__WORK REQUIRED__
In the material below, print every line exactly and omit the pictures.

╭─ EXCERPTED DATA

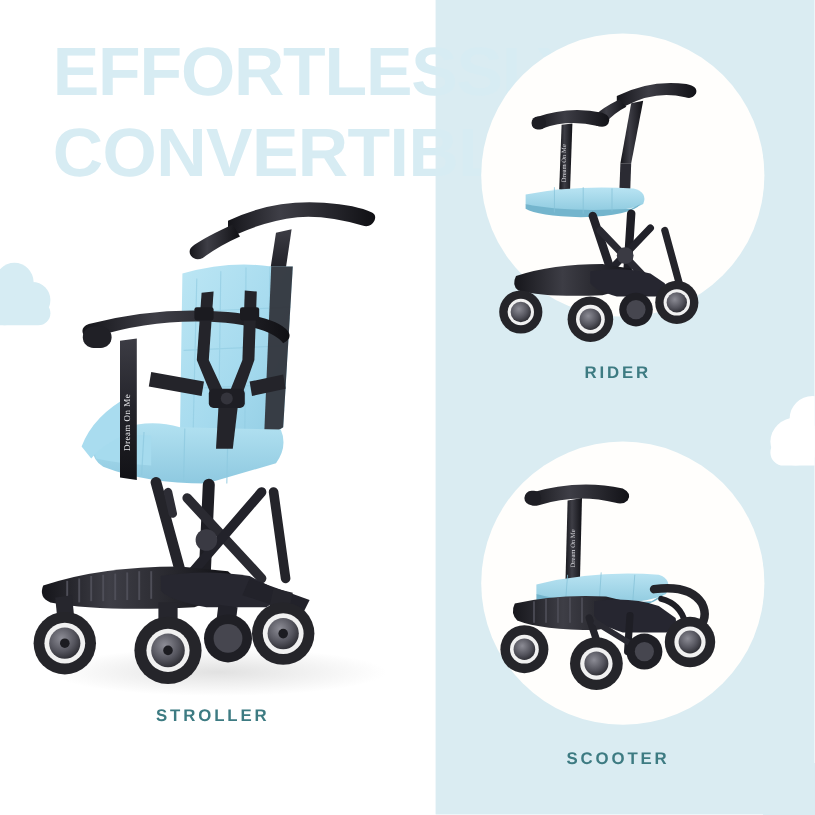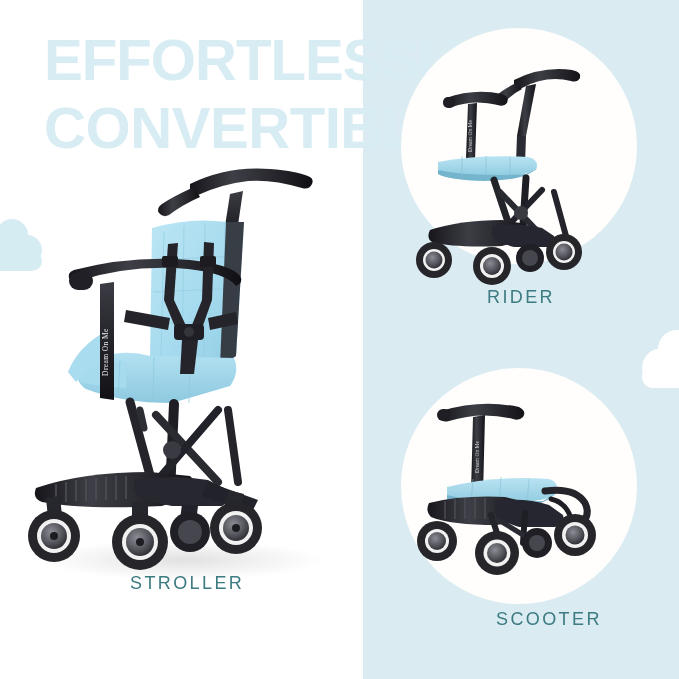--- a/index.html
+++ b/index.html
@@ -34,26 +34,27 @@
     transform-origin:left top;
     white-space:nowrap;
     -webkit-user-select:none;user-select:none;
   }
   .headline div{display:block;}
   .headline .l2{letter-spacing:-0.5px;}
 
   
   .caption{
     position:absolute;color:#3d7b82;
-    font-size:18px;letter-spacing:2.4px;font-weight:400;
+    font-size:14px;letter-spacing:2.4px;font-weight:700;
     white-space:nowrap;
+    margin-top:15px;
   }
   #cap-stroller{left:130px;top:573px;}
   #cap-rider{left:487px;top:287px;}
-  #cap-scooter{left:496px;top:609px;}
+  #cap-scooter{left:472px;top:609px;}
 
   
   .disc{
     position:absolute;border-radius:50%;background:#fffefc;
   }
   #disc-rider{left:401px;top:28px;width:236px;height:236px;}
   #disc-scooter{left:401px;top:368px;width:236px;height:236px;}
 
   
   .product{position:absolute;}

╰─

__ANSWER__
--- a/index.html
+++ b/index.html
@@ -34,26 +34,27 @@
     transform-origin:left top;
     white-space:nowrap;
     -webkit-user-select:none;user-select:none;
   }
   .headline div{display:block;}
   .headline .l2{letter-spacing:-0.5px;}
 
   
   .caption{
     position:absolute;color:#3d7b82;
-    font-size:18px;letter-spacing:2.4px;font-weight:400;
+    font-size:14px;letter-spacing:2.4px;font-weight:700;
     white-space:nowrap;
+    margin-top:15px;
   }
   #cap-stroller{left:130px;top:573px;}
   #cap-rider{left:487px;top:287px;}
-  #cap-scooter{left:496px;top:609px;}
+  #cap-scooter{left:472px;top:609px;}
 
   
   .disc{
     position:absolute;border-radius:50%;background:#fffefc;
   }
   #disc-rider{left:401px;top:28px;width:236px;height:236px;}
   #disc-scooter{left:401px;top:368px;width:236px;height:236px;}
 
   
   .product{position:absolute;}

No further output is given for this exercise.